The Times article goes on to describe the current debate in society about whether even to provide gender-affirming treatment, as well as the debate within the field about what the standards of care, particularly with regard to adolescents, should be. As is often the case in such matters, i.e. differing opinions along a liberal/conservative fault line, the debate is between those providers who advocate for comprehensive psychodiagnostic evaluation to select appropriate candidates for medical and surgical treatment and those providers who feel that demanding mental health evaluation and treatment promotes stigmatization of transgender people. As one might expect, disagreement, uncertainty, and lack of data in the field fuels the radical rights’ attacks on providing gender-affirming treatment, social or medical, at all.

Bazelon goes on to provide an interesting history of transgender care since the 1970’s, citing examples of different approaches and their outcomes across the Western world.

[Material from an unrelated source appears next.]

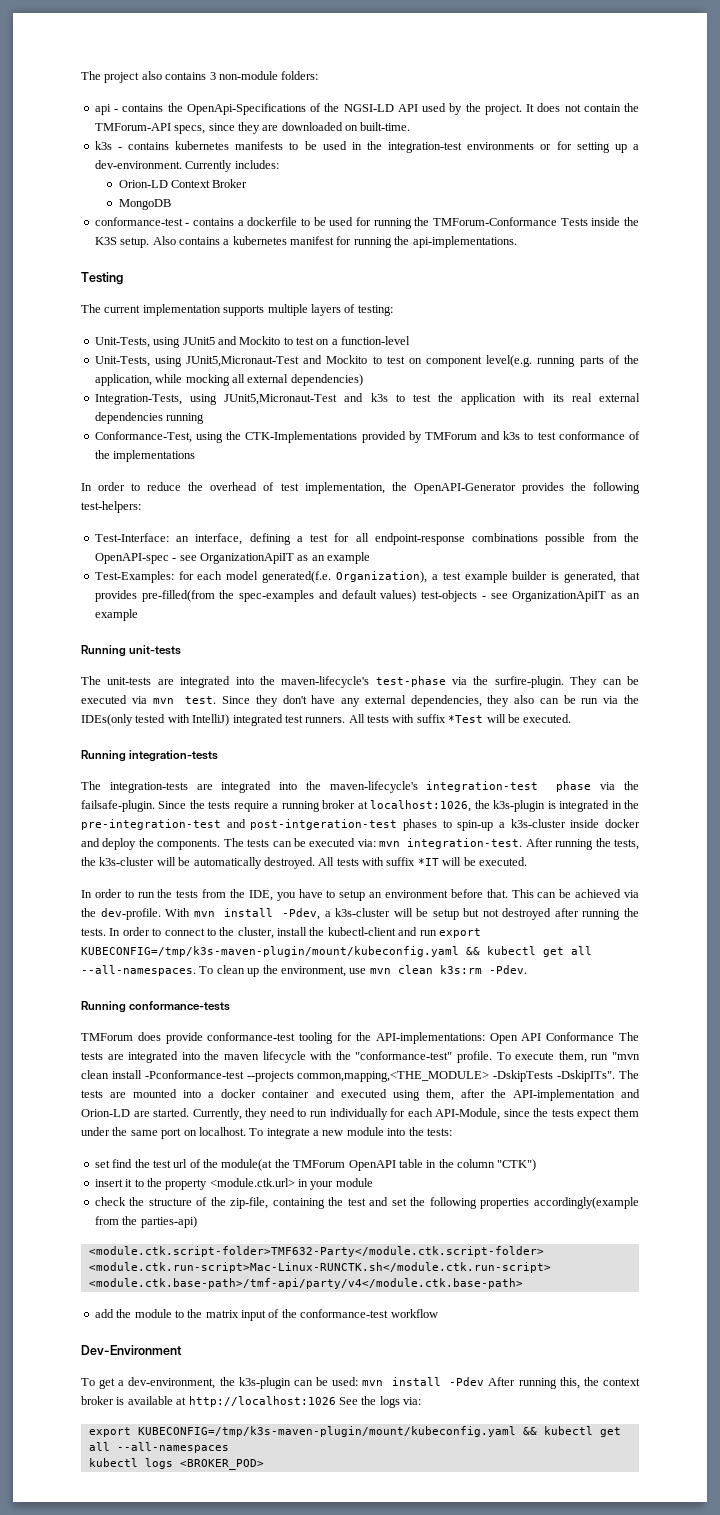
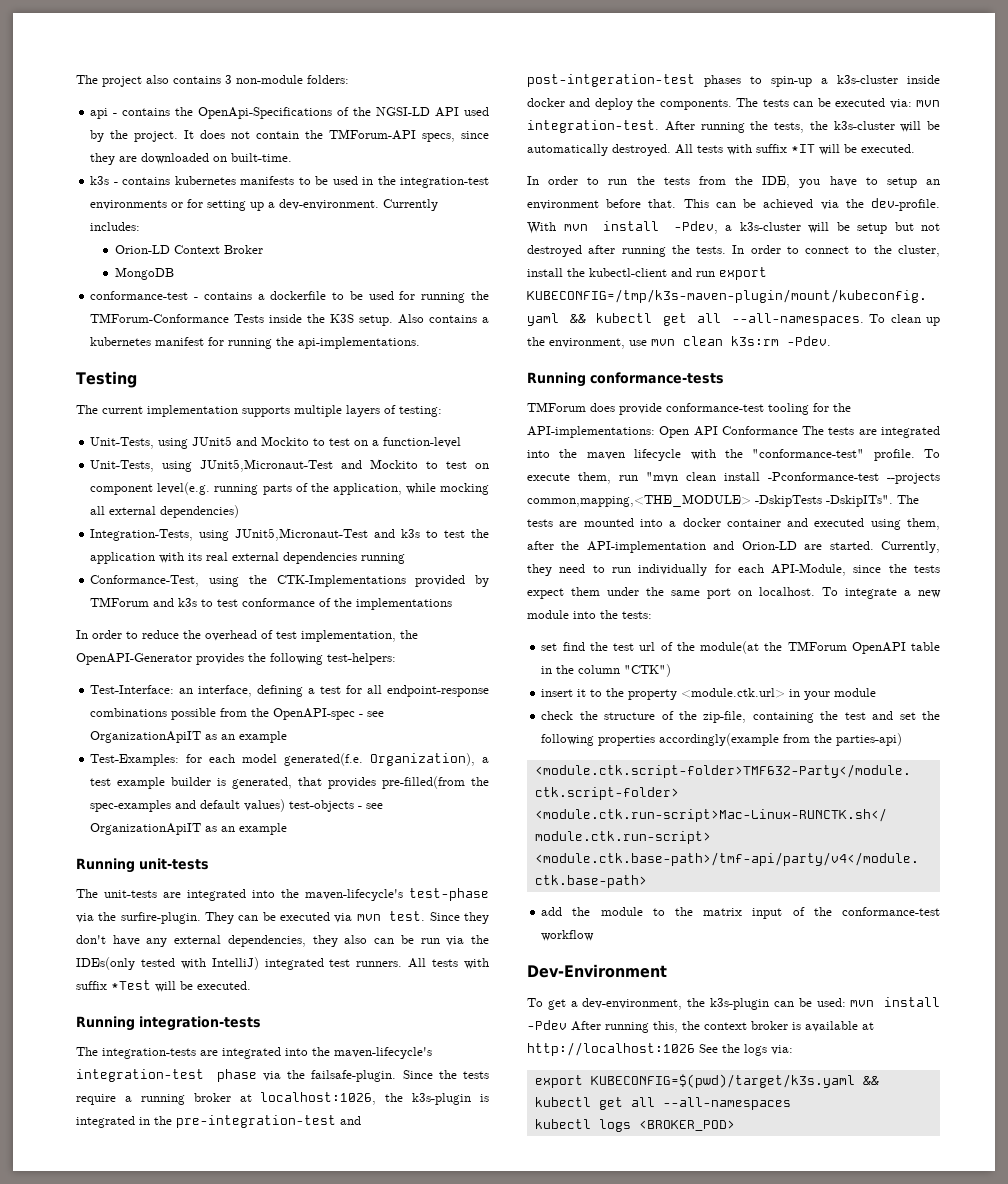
- export KUBECONFIG=/tmp/k3s-maven-plugin/mount/kubeconfig.yaml && kubectl get all --all-namespaces
+ export KUBECONFIG=$(pwd)/target/k3s.yaml && kubectl get all --all-namespaces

She also goes on to describe stories of trans patients and their families in our current climate of controversy and polarization. This is too long to summarize here, but the essay in its entirety is well worth reading (New York Times, June 16th, 2022). The new treatment guidelines for transgender care are expected to come out this summer.

Editor’s Note: For it’s 2019 Annual Meeting, The American Society for Adolescent Psychiatry devoted it’s entire program to current issues in Transgender Mental Health. Knowledge of these issues is unique to the field of Adolescent and Young Adult Psychiatry and is one of many reasons why Board Certification in Adolescent and Young Adult Psychiatry is more relevant now than ever!